__HOW TO COMPLETE THIS TASK__: Scan the records for lines with the word "padding", and copy every such line.

(Web page revision data)

···

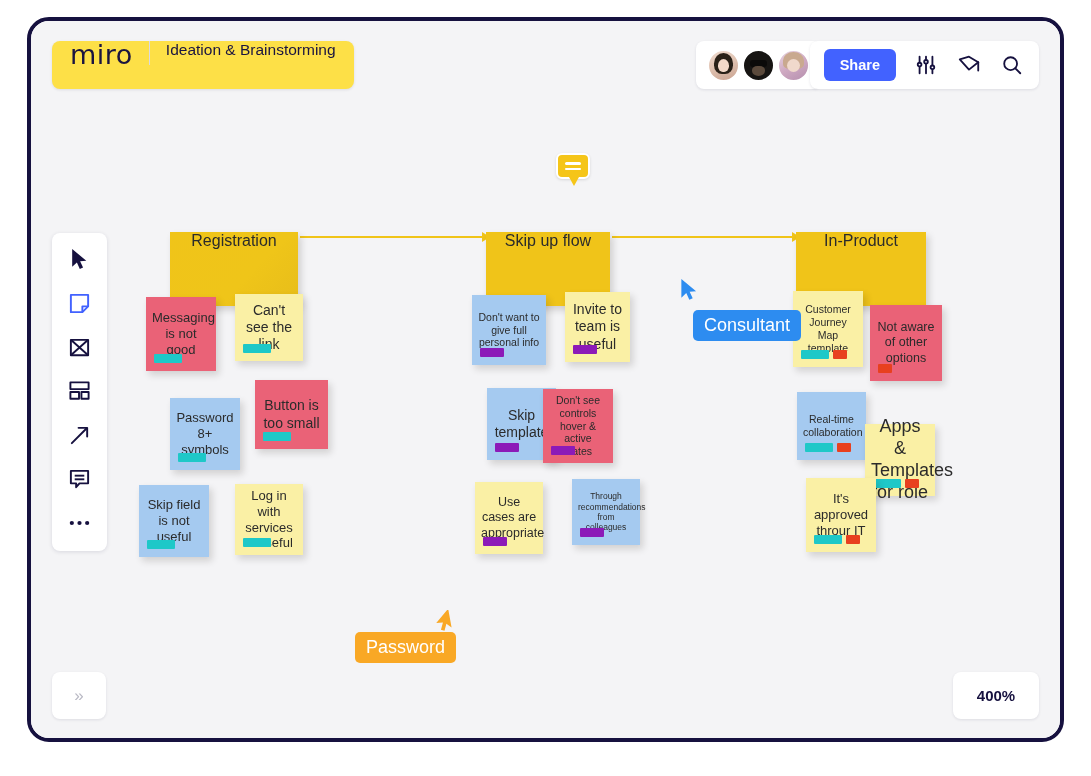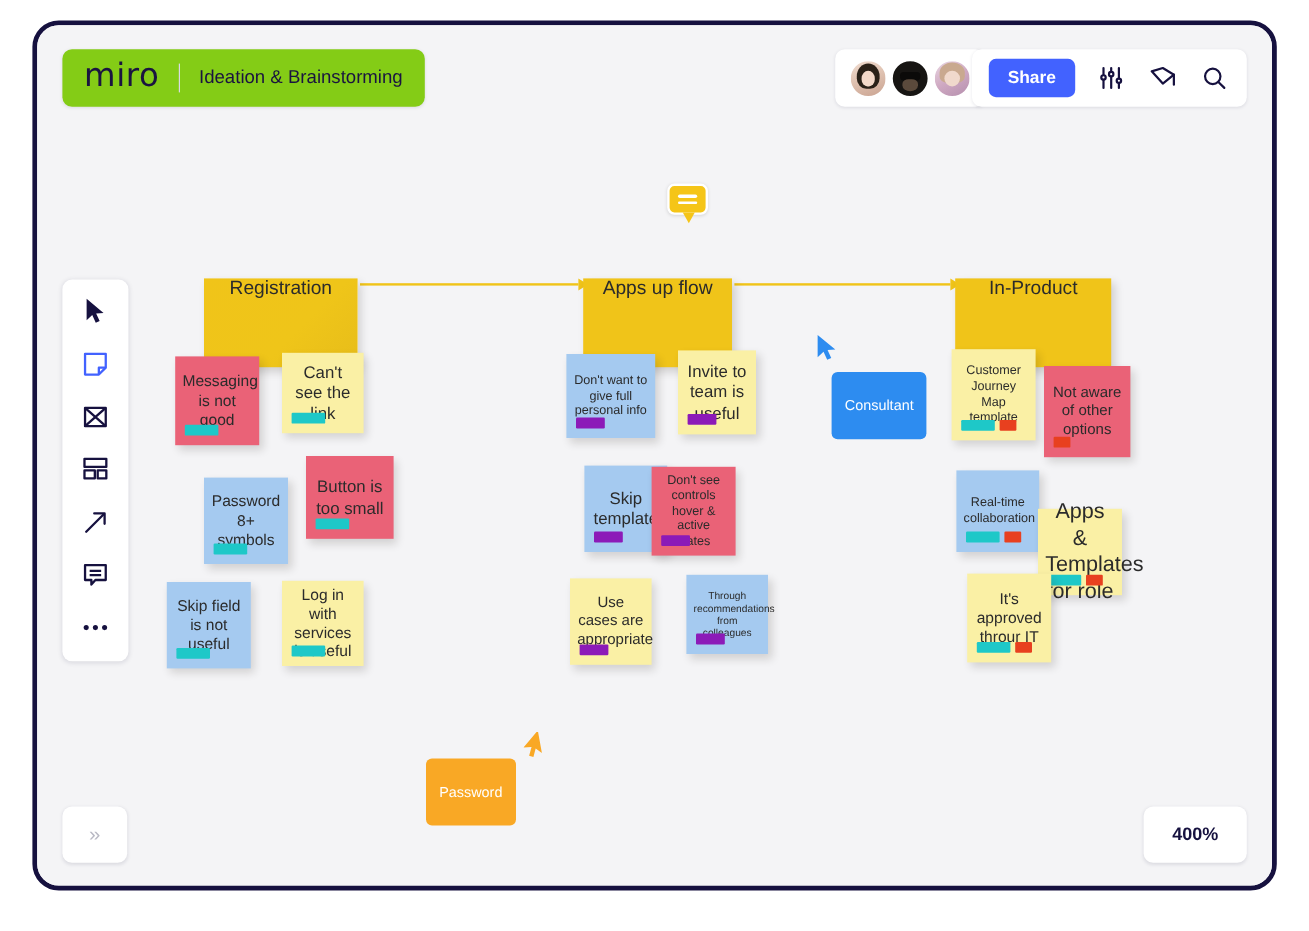--- a/index.html
+++ b/index.html
@@ -25,8 +25,8 @@
   
   .title-bar{
     position:absolute;left:21px;top:20px;height:48px;
-    background:#84cc16;border-radius:8px;
-    display:flex;align-items:center;padding:0 18px;
+    background:#fde047;border-radius:8px;
+    display:flex;padding:0 18px;
     box-shadow:0 1px 3px rgba(20,16,60,.10);
   }
   .miro-logo{

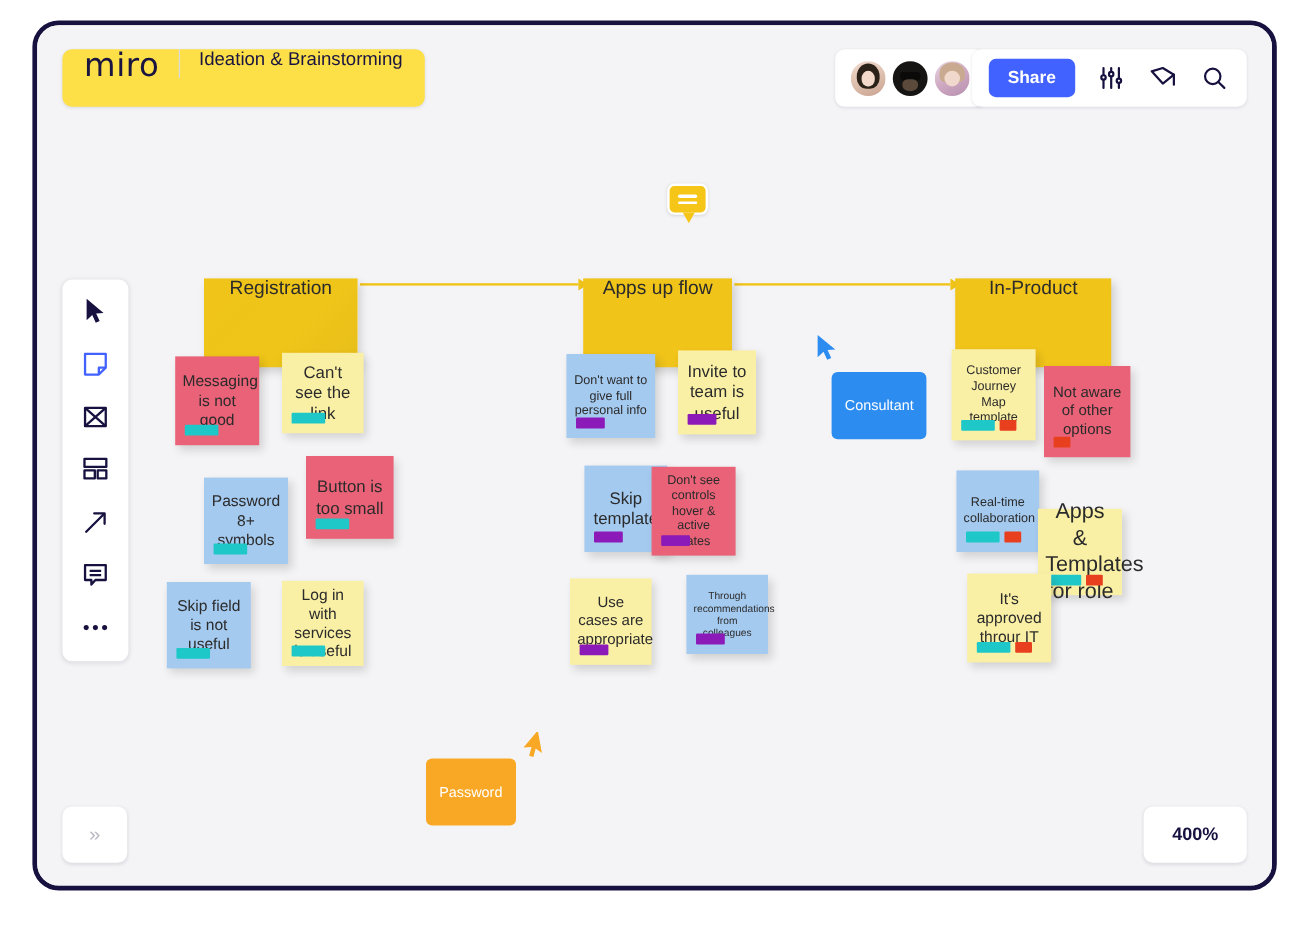--- a/index.html
+++ b/index.html
@@ -184,7 +184,7 @@
             <span>Registration</span>
           </div>
           <div class="obj phase" style="left: 455px; top: 175px; width: 124px; height: 74px;">
-            <span>Apps up flow</span>
+            <span>Skip up flow</span>
           </div>
           <div class="obj phase" style="left: 765px; top: 175px; width: 130px; height: 74px;">
             <span>In-Product</span>

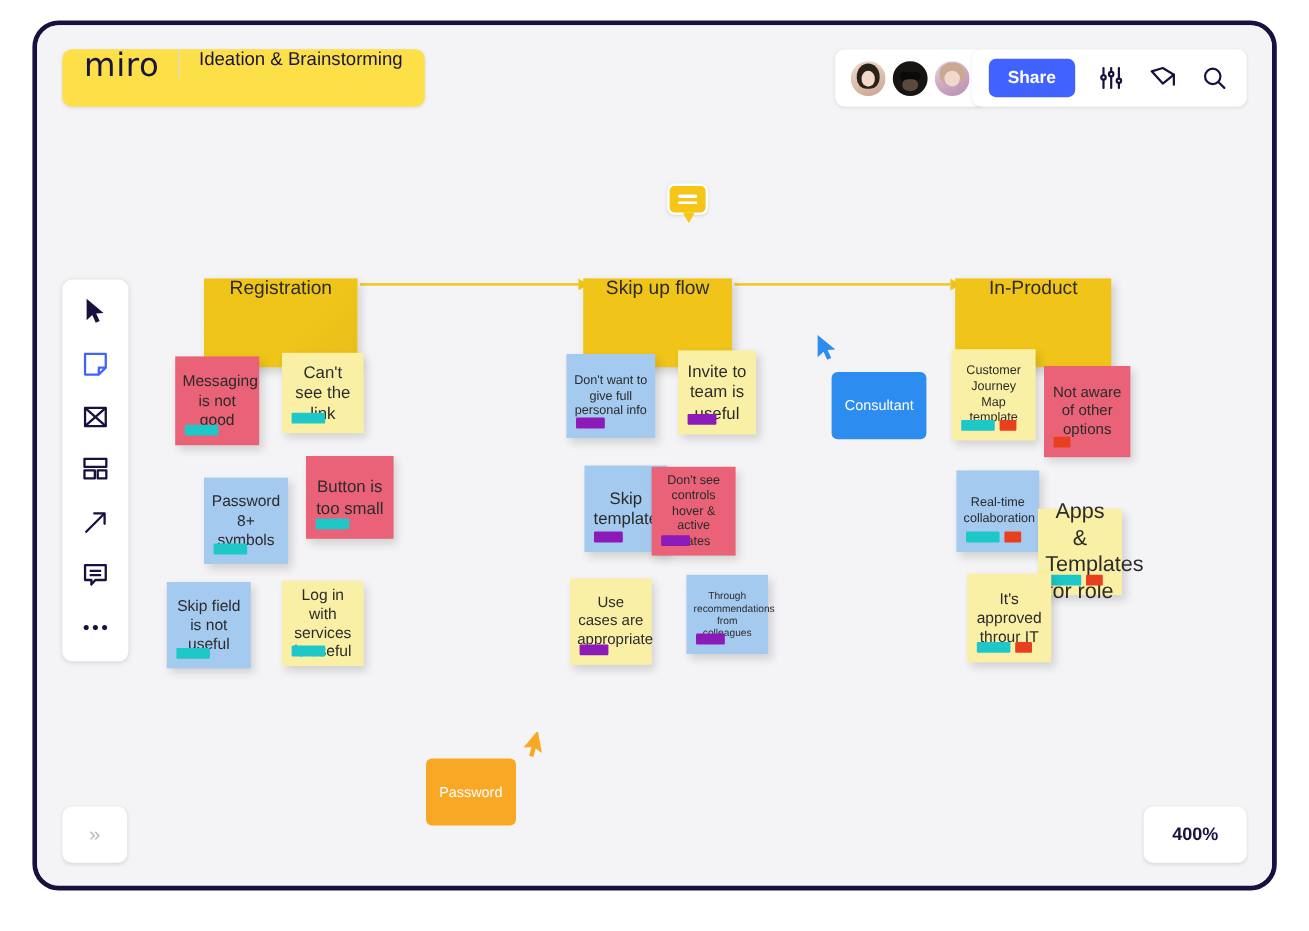--- a/index.html
+++ b/index.html
@@ -162,7 +162,7 @@
   
   .cursor-label{
     position:absolute;border-radius:5px;color:#fff;
-    font-size:12px;padding:21px 11px;white-space:nowrap;
+    font-size:18px;padding:5px 11px;white-space:nowrap;
   }
   .cursor-label.blue{background:#2d8cf0;}
   .cursor-label.orange{background:#f9a825;}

···

__SOLUTION__:
-    display:flex;align-items:center;padding:0 18px;
+    display:flex;padding:0 18px;
-    font-size:12px;padding:21px 11px;white-space:nowrap;
+    font-size:18px;padding:5px 11px;white-space:nowrap;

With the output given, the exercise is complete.